Work to be completed:
After locating the line with "[88,602,111,622] (to -> [87,502,112,516] (To" in the data that follows, return it and every later line exactly, up to and including the line with "[331,633,404,653] creating) ->".

Records to use:
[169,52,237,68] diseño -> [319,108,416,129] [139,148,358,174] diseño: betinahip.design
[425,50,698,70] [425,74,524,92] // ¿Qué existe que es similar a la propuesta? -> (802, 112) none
---
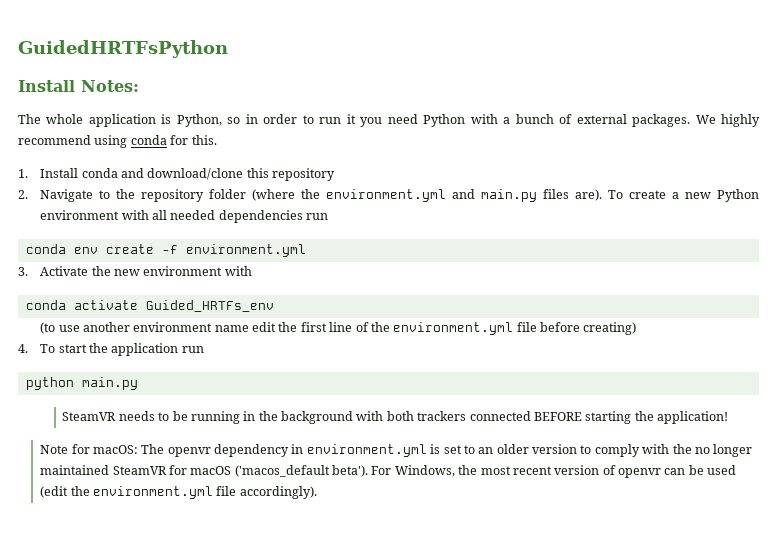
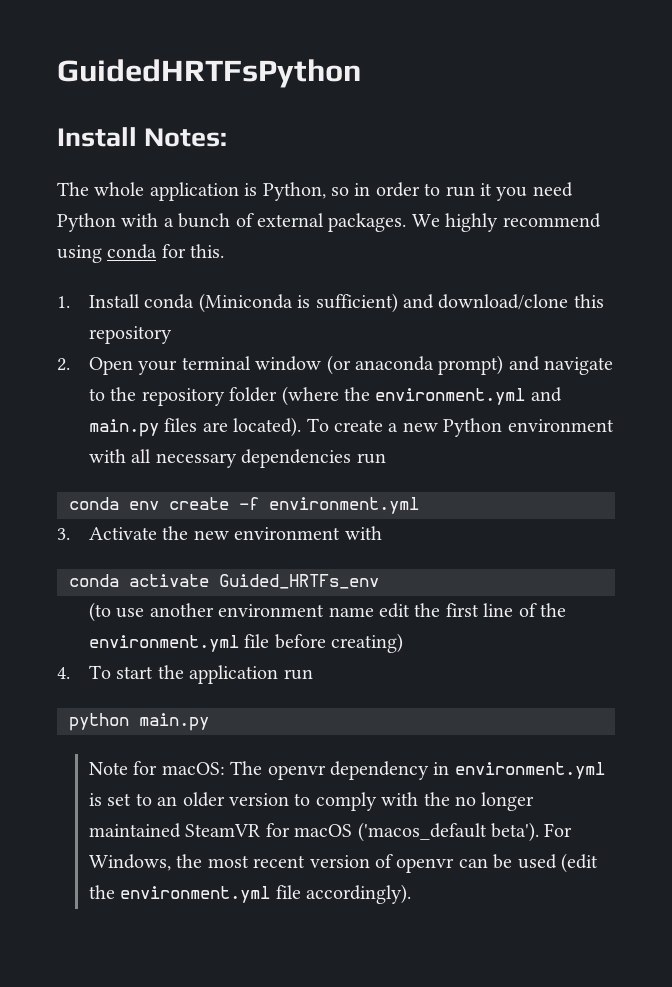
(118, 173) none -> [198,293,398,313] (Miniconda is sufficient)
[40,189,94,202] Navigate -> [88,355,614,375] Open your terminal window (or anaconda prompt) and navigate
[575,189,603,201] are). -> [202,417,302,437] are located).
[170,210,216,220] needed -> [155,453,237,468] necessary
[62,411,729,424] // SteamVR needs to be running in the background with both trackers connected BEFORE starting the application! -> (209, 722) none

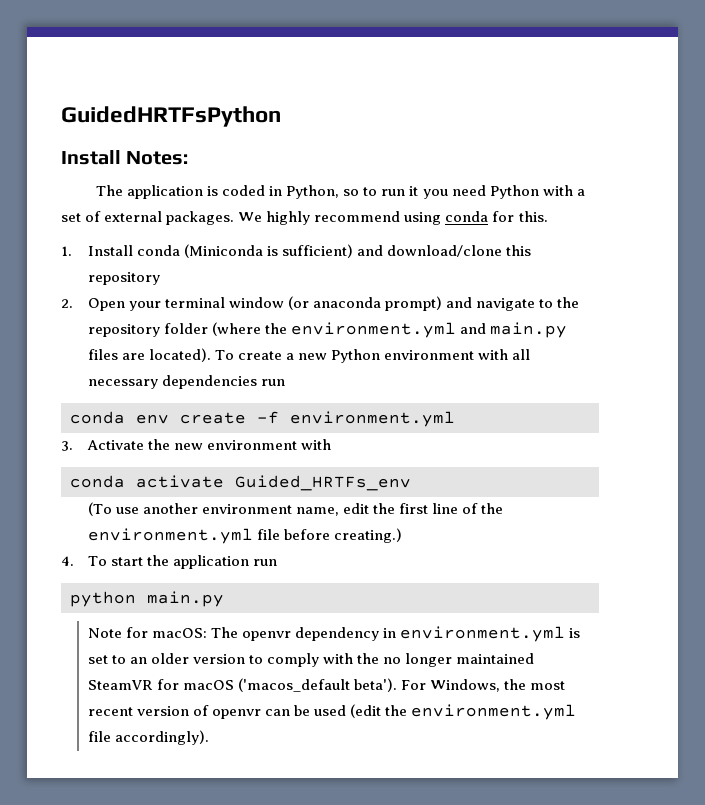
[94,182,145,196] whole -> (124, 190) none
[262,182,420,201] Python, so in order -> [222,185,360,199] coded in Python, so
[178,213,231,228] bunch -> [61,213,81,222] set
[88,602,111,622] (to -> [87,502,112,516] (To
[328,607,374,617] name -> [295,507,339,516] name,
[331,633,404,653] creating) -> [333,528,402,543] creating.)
--
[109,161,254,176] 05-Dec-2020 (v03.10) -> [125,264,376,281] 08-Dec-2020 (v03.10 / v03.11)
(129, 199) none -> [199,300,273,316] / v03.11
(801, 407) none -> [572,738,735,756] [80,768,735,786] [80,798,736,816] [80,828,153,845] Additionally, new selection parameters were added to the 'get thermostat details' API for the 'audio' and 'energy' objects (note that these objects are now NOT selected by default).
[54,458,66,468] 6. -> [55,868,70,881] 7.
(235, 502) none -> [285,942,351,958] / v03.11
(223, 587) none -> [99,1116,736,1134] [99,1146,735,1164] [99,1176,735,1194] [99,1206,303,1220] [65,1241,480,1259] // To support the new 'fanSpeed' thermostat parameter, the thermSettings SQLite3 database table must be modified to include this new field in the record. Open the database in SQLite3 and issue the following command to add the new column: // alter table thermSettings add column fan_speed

Problem solution:
[88,602,111,622] (to -> [87,502,112,516] (To
[328,607,374,617] name -> [295,507,339,516] name,
[331,633,404,653] creating) -> [333,528,402,543] creating.)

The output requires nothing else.